Journalism

Sinfonietta brings music of the Arab Spring to downtown Chicago

By Donna Marbury

To Simon Shaheen, music is a sonic melting pot mixed with Arabic, classical and jazz seasonings. He is known across the world for his delicate playing of the oud, an instrument found in traditional Arabic music, but can switch just as masterfully to the violin.

Simon Shaheen will make his Chicago debut with the Chicago Sinfonietta’s Arab Spring concert.

As a professor currently teaching both at the Berklee College of Music and the New England Conservatory of Music, Shaheen pushes musical boundaries to include Middle Eastern, South American and jazz alongside Western classics.

As a musician, he has recorded four albums, his most significant being Blue Flame which had 11 Grammy nominations. He has performed on stages from the Carnegie to Cairo, gaining many honors including the National Heritage Award at the White House in 1994.

Shaheen’s Oud Concierto is one of a trio of pieces selected for the Chicago Sinfonietta’s Arab Spring: Political Awakenings performance on Friday, April 19 at the Harris Theater in Chicago and Saturday, April 20 at the Wentz Concert Hall in Naperville. The show, which also features Mozart’s Abduction from the Seraglio and William Levi Dawson’s Negro Folk Symphony, finds the similarities in Arab, African American and Western forms of music across time and cultures.

ChicagoMusic.org interviewed Shaheen about his the origins of his melodic music tastes and why the oud fits seamlessly among other traditional Western instruments.

 

ChicagoMusic.org: How did you compose the Oud Concerto?

Simon Shaheen: Part of my work is composition, in classical, contemporary, jazz fusion and traditional styles. I grew up with all these different styles. As a composer, I just took from one style and other because it is in my blood. It is music to me.

The oud is a central instrument in Arabic tradition. The sound of the oud is beautiful and powerful. It has an open fingerboard with no fret, like a guitar, so it allows me to play the regular sounds that we hear in the symphonic world. What’s important here is to understand the sound, and to understand the colors and projection of the sound and see how it works with the symphonic sound. The minute you know the nature of the instrument and the nature of symphonic sound, it’s not that difficult to marry both and get the best out of the sounds.

 

CM: What are the similarities between Arabic, jazz and classical music and how do they fit together in this piece?

SS: For example, in this piece, I use Western classical forms, like the concerto. I layout the themes, recaps and changes—those changes are based on Arabic modulations. There are some melodic modulations and some harmonic modulations. There are of course rhythmic changes in the piece that are based on some complex Arabic rhythms.

CM: You also are very passionate about improvisation in your music.

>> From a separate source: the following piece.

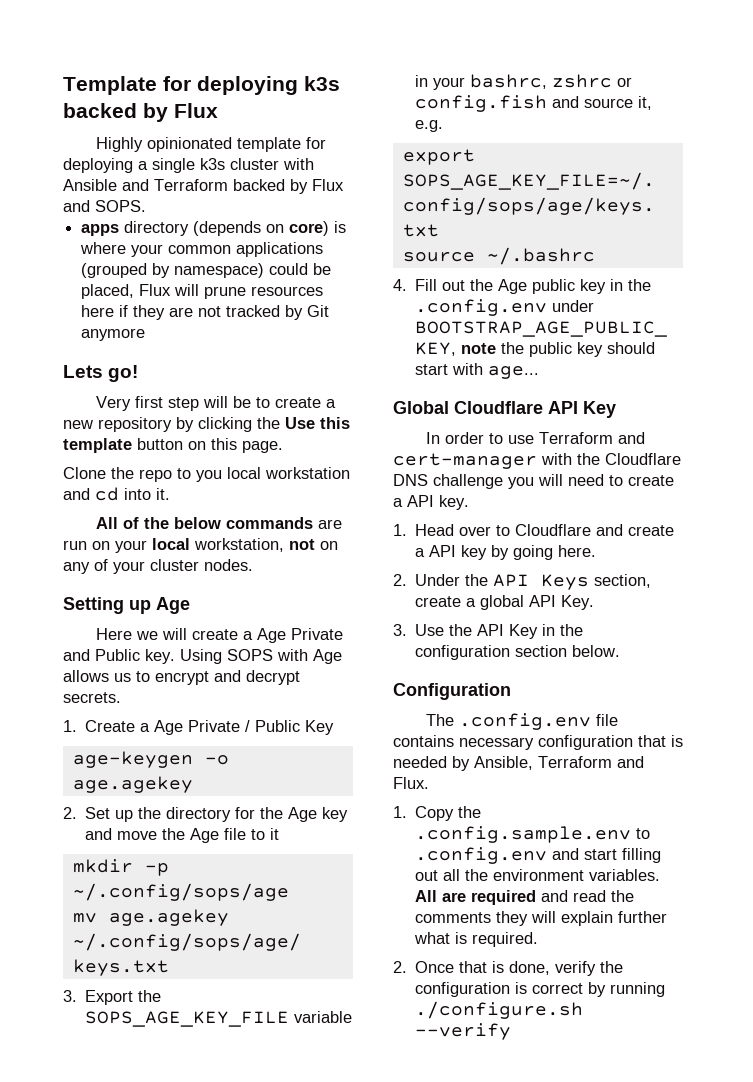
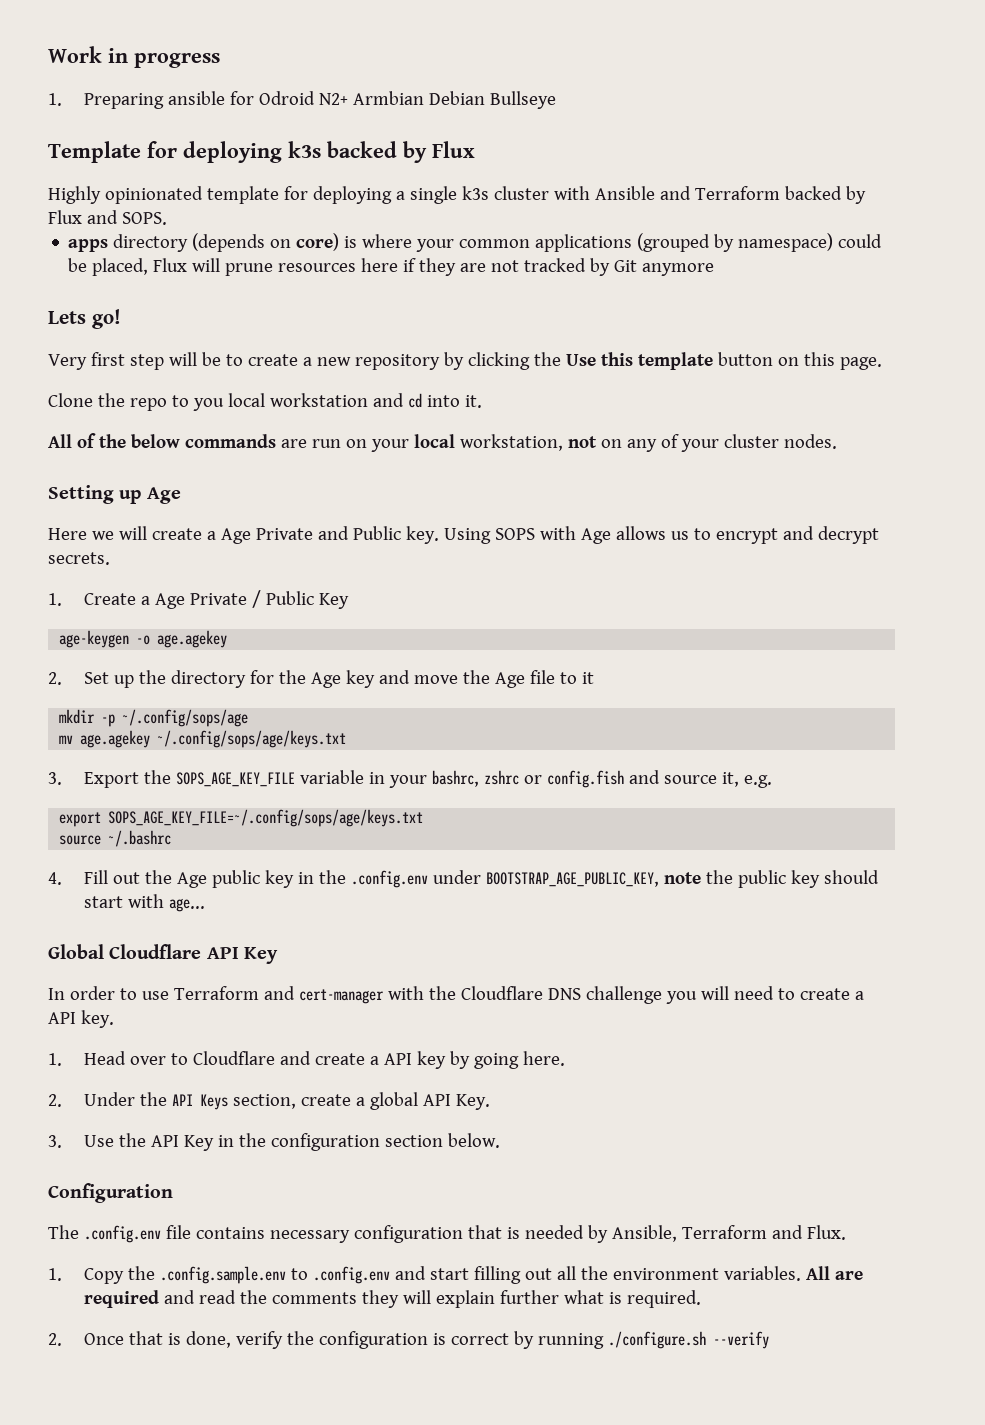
(63, 85) none -> [48,46,220,68] [48,91,557,109] Work in progress // 1. Preparing ansible for Odroid N2+ Armbian Debian Bullseye //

Tell us about how that is used in the piece.

SS: As far as the improvisation—the jazzy parts—whenever I reach cadenza I come up with it at the moment of the performance, so it’s nothing that is pre-composed. [It’s] whatever I feel as a result of the performance of the orchestra, the energy of the people, and the sound of the hall. If you read about how musicians performed in the 16th, 17th and 18th centuries in Europe, like Mozart, when it came to the cadenza, they improvised. This is a lost art in Western classical music.

 

CM: When did you begin fusing these different types of music together?

SS: I came to New York in 1980 from Palestine. A few years later, I started to meet with all the musicians in New York, [there are] so many people who lived in the city or passed by the city.

In collaboration, we found the common thread. In terms of compositions, I know what will work and what doesn’t work. Because we all performed together for together for a long time, they were willing to understand other than jazz and Western music. This helped very much in fusing the music together.

In 2001, we came up with a recording called Blue Flame. This recording was one of the important recordings that defined the concept of cross-cultural composition, a fusion.

 

CM: Is there a different type of energy from a jazz audience versus a classical audience?

SS: In classical music, the audience is different today than what we read about 100 years ago. One hundred years ago, the audience was involved in the performance. Meaning, they reacted. They expressed their happiness or their sadness. They were vocal. They were a part of the performance. Like today’s audience listening to jazz. If they liked a lick or improvisation, they would express a feeling verbally, clap or hum.

Today they don’t because the audience is told how to behave in a concert hall, which is something that is not natural, for me at least. On the other hand, they are attentive and are listening with all of their senses. If I am playing with a symphony, and the audience wants to express something, I would be more than happy. I don’t have any problem with it.